Es fácil oír en nuestros días expresiones como “donde trabajo ¡están todos locos!”. O bien “vivimos rodeados de locos, y cada vez más locos”, porque el trabajo tal como se entiende hoy tiene una visión oblicua del hombre, imperfecta, con una antropología no pocas veces destructora.
El hombre y la mujer a veces han de adaptarse a un ritmo de trabajo que no les favorece ni a su persona, ni a su salud, y tampoco a su bienestar material pues los salarios son muy bajos y las condiciones laborales dejan mucho que desear al hombre o a la mujer como mujer. En estas circunstancias la evangelización dentro de la familia se hace complicada. Si el fin de semana se pasa fuera de casa, hay niños que no asisten a misa, aunque a veces se lo piden a sus padres y de este modo lentamente se va perdiendo el contacto con lo sobrenatural, con Dios.
Así las cosas, los obispos, especialmente de los países occidentales desarrollados, los llamados de los “estados del bienestar”, ven cómo se pierde la fe al pasar de una generación a otra, de los que tiene ahora entre 30 y 50 años, a la nueva generación de los que tienen menos de 30. Si los padres (hoy abuelos) –ciertamente en circunstancias económicas y sociales bien distintas, sin este desesperado deseo de tener más y más, ni de pensar tanto en sí mismo —supieron dar una formación cristiana a sus hijos ¿por qué no seguir haciéndolo ahora con los nietos? Y en esto precisamente ha pensado el Sínodo de Obispos. Los abuelos son los que pueden y deberían mantener la transmisión de la fe en las familias.
A un niño es fácil hablarle de Dios, del Niño Jesús, de la Virgen, de los ángeles, lo entiende mucho mejor que un adulto. Ahora que se acerca la Navidad, pidió el papa Francisco que esta Navidad de 2014 no sea una Navidad donde comprar regalos y comer mucho es lo importante, sino que lo importante sea interiorizar los misterios de la Navidad, el nacimiento del Hijo de Dios, la Sagrada Familia, los Reyes Magos, los pastores, todos ellos tan bien representados en las figuritas del Belén.
La Navidad, dijo el Papa, debe vivirse más en la intimidad, en contemplar el Belén, el sentido de la pobreza y de la humildad con que quiso Dios venir al mundo, y seguir los pasos de la Virgen María y de San José en los primeros tiempos en Belén, y contemplar el mundo hostil que les rodeaba, con un rey Herodes que no aceptaba que viviera el Mesías, y organizó una matanza de niños inocentes, tal como ocurre hoy. ¡Pobre rey Herodes!
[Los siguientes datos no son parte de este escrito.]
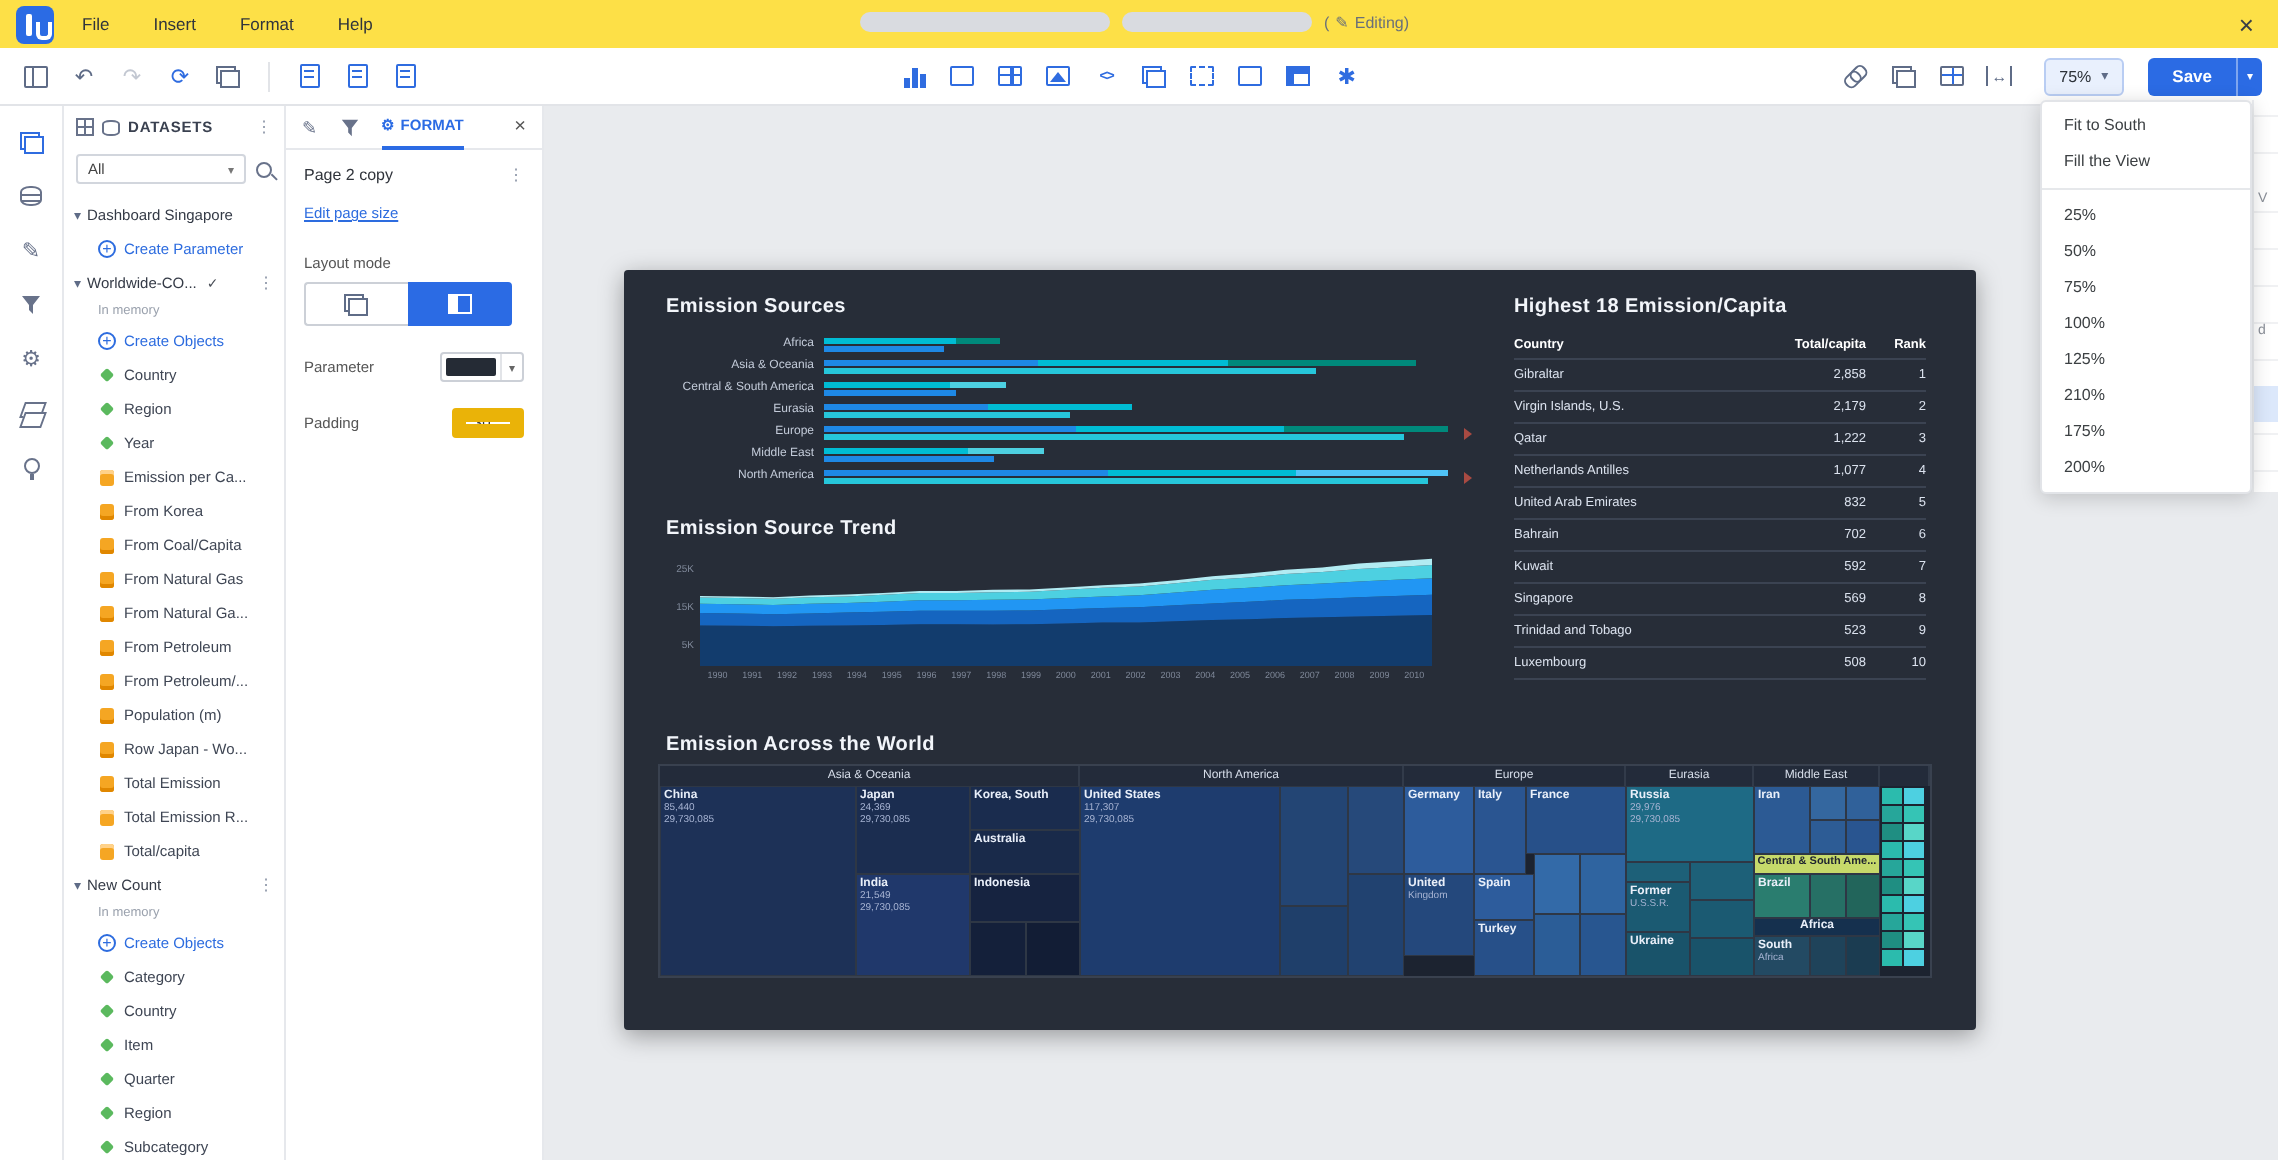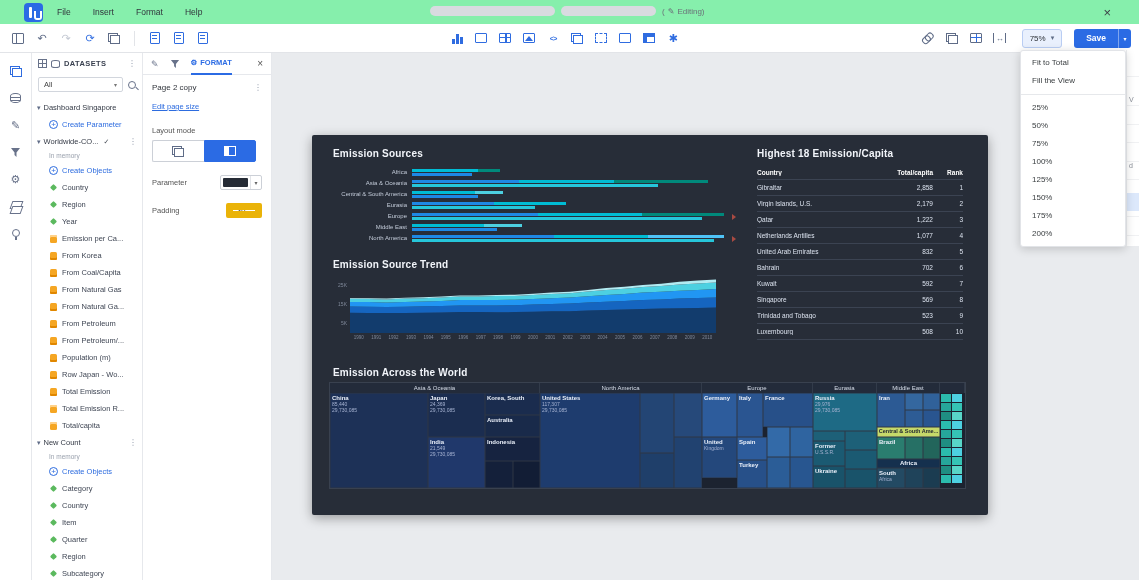"File" .topbar { background: #86efac -> #fde047; padding: 0 24px -> 0 8px }
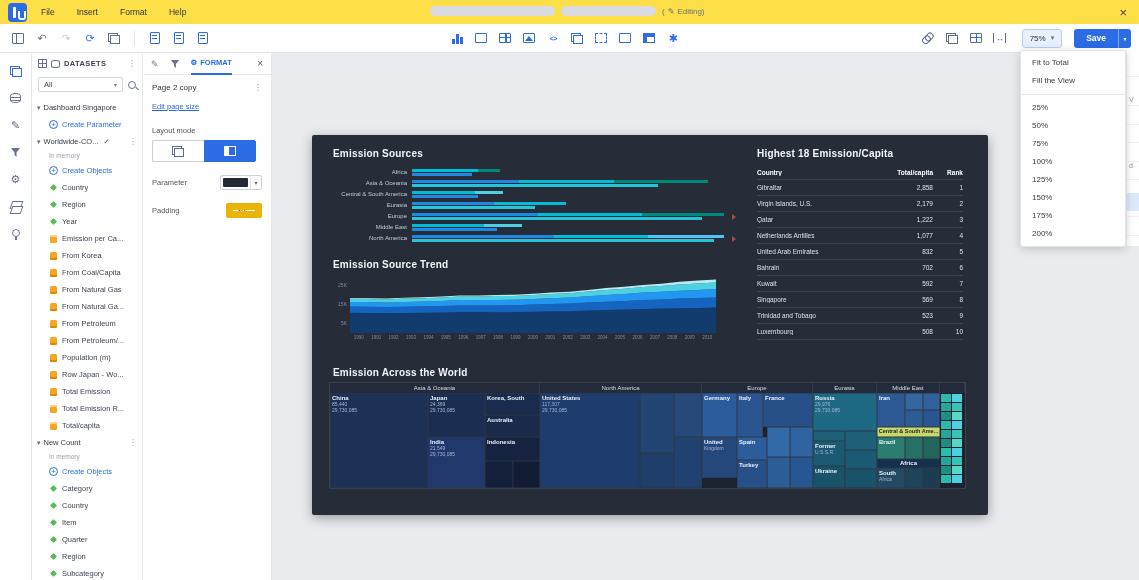"Fit to Total" div.dd-item { text: Total -> South }
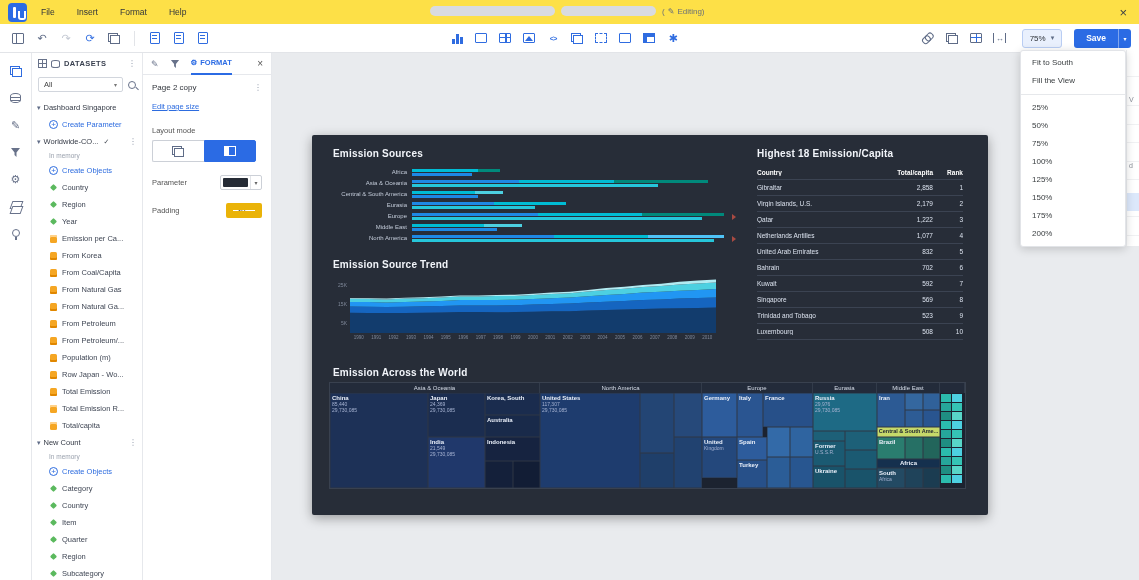"150%" div.dd-item { text: 150% -> 210% }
Vivir también la huida de José, María y el Niño a Egipto tras la visita de los Reyes Magos.
Los abuelos cristianos han vivido las Navidades con corazón de niño, con ternura, y han cantado canciones y villancicos en la parroquia y en la familia o visitando belenes y así contagiaron su alegría a todos, porque proclamaban la “gloria de Dios en el cielo y la paz en la tierra a los hombres de buena voluntad” (Lc, 2, 14).
La fe, dice el papa Francisco (Evangelii Gaudium, n. 183) no se puede encerrar en lo privado: “una auténtica fe –que nunca es cómoda e individualista—siempre implica un profundo deseo de cambiar el mundo, de transmitir valores, de dejar algo detrás de nuestro paso por la tierra”. ¿Podrían san Francisco de Asís o la beata Teresa de Calcuta encerrar su mensaje en un templo o en su casa? La fe también abarca a toda la persona y no solo a un aspecto de la misma y tiene una dimensión social y universal.
¿Pueden los abuelos hacer un esfuerzo para enseñar las grandes cosas pequeñas y bonitas que encierra la Navidad? Así se van los niños familiarizando con los contenidos de la fe, una fe que luego de mayores les va a fortalecer la voluntad y les va a abrir el entendimiento para las cosas grandes e importantes de su vida. El papa Francisco tiene una gran esperanza en los abuelos, y se ocupa de que estén bien atendidos por los hijos y familiares, de que sean felices ellos que han dado tanto y que han de seguir dando precisamente a los suyos, también a sus nietos, lo que tienen dentro: su fe.